Auch zeitgemäße Abstellmöglichkeiten sollen mehr Wittener aufs Rad bringen

Radwege und sichere Straßen sind für Radfahrer sicherlich das Wichtigste. Aber auch für Wittens Verkehrsplaner Andreas Müller sind sie nicht alles.

Wolle man mehr Wittenern aufs Rad helfen, müssten auch weitere Umstände verbessert werden. Über passende Verleihsyteme müsse man nachdenken und den Übergang vom Rad auf die Bahn – und umgekehrt – erleichtern.

Abstellmöglichkeiten fehlten entweder überhaupt oder es gebe zu wenige davon oder sie seien nicht mehr zeitgemäß. Das gelte an Schulen, am Bahnhof, in der Innenstadt und selbst an der Uni. Optimal aus Müllers Sicht sind wettergeschützte Unterstände mit ausreichendem Platz. Die Räder sollen sich nicht „verhakeln“. Reine Vorderradbügel seien auch nicht mehr erste Wahl – „da macht man sich beim Abschließen doch jedesmal die Hände schmutzig“.

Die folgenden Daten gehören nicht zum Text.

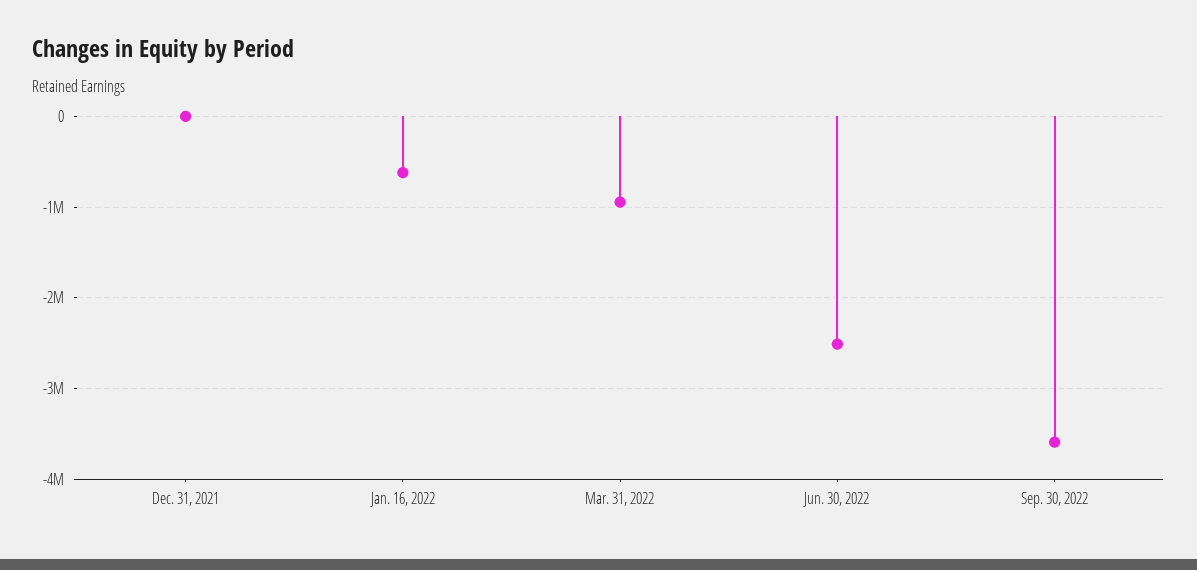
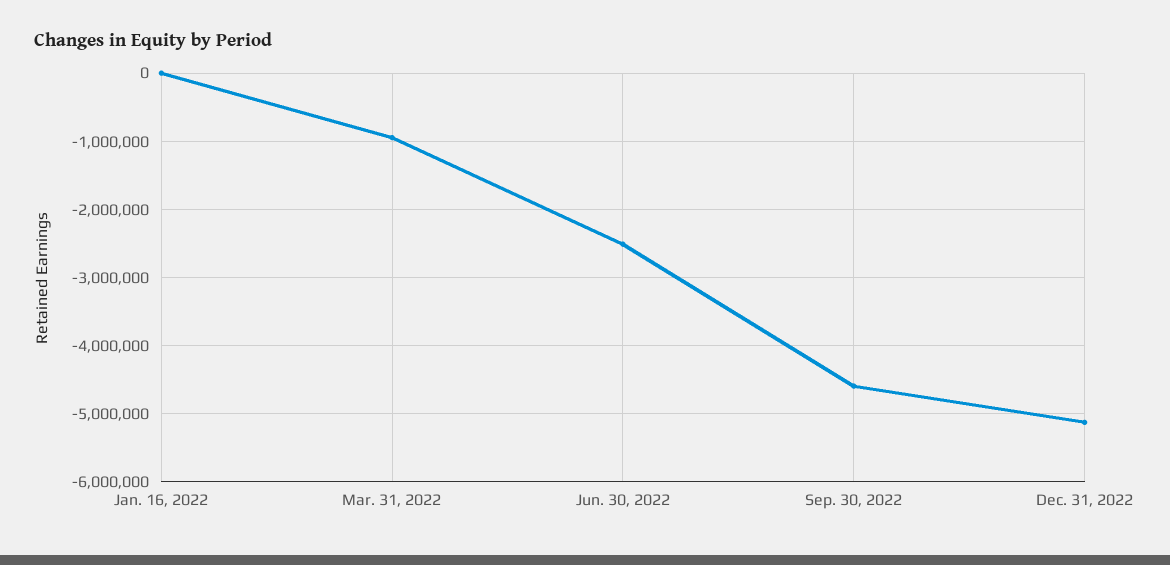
Dec. 31, 2021: 0 -> none
Jan. 16, 2022: -600000 -> 0
Sep. 30, 2022: -3600000 -> -4600000
Dec. 31, 2022: none -> -5100000

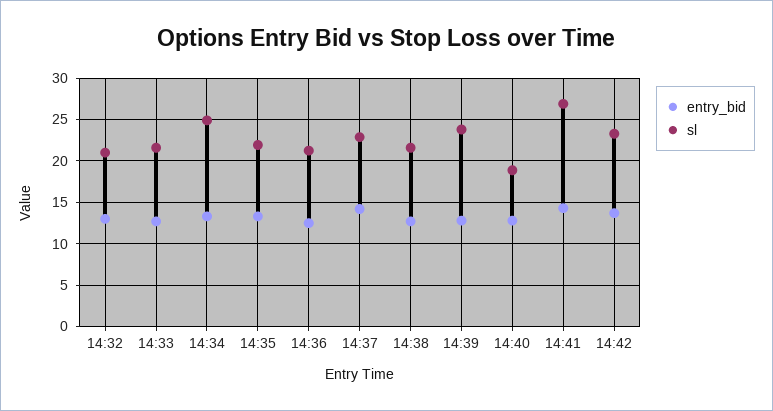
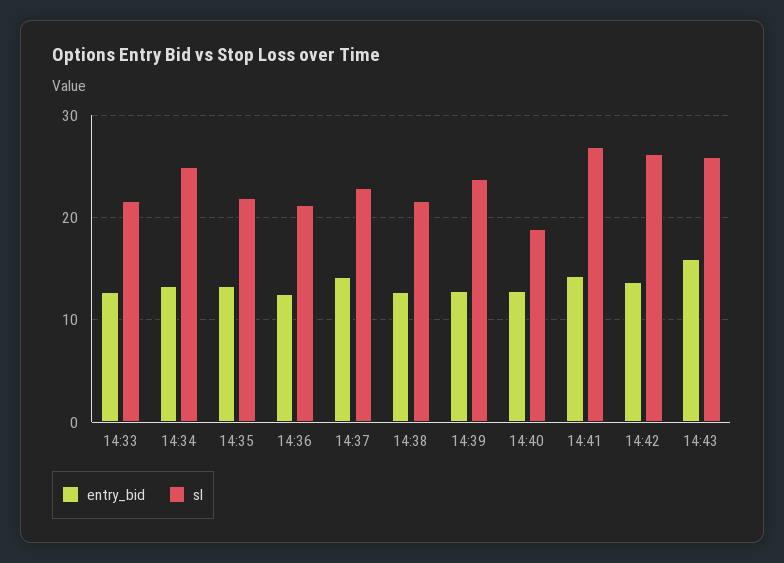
entry_bid, 14:32: 13 -> none
sl, 14:32: 21 -> none
sl, 14:42: 23 -> 26
entry_bid, 14:43: none -> 16
sl, 14:43: none -> 26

Im Rahmen des Radverkehrskonzeptes sollen auch Arbeitgeber wie das Ev. Krankenhaus mit ins Boot geholt werden. Es liegt direkt am Rheinischen Esel, und die Parkplätze werden dort immer knapper. Beschäftigte mit einer längeren Anreise seien auch auf einem Raum zum Umziehen angewiesen.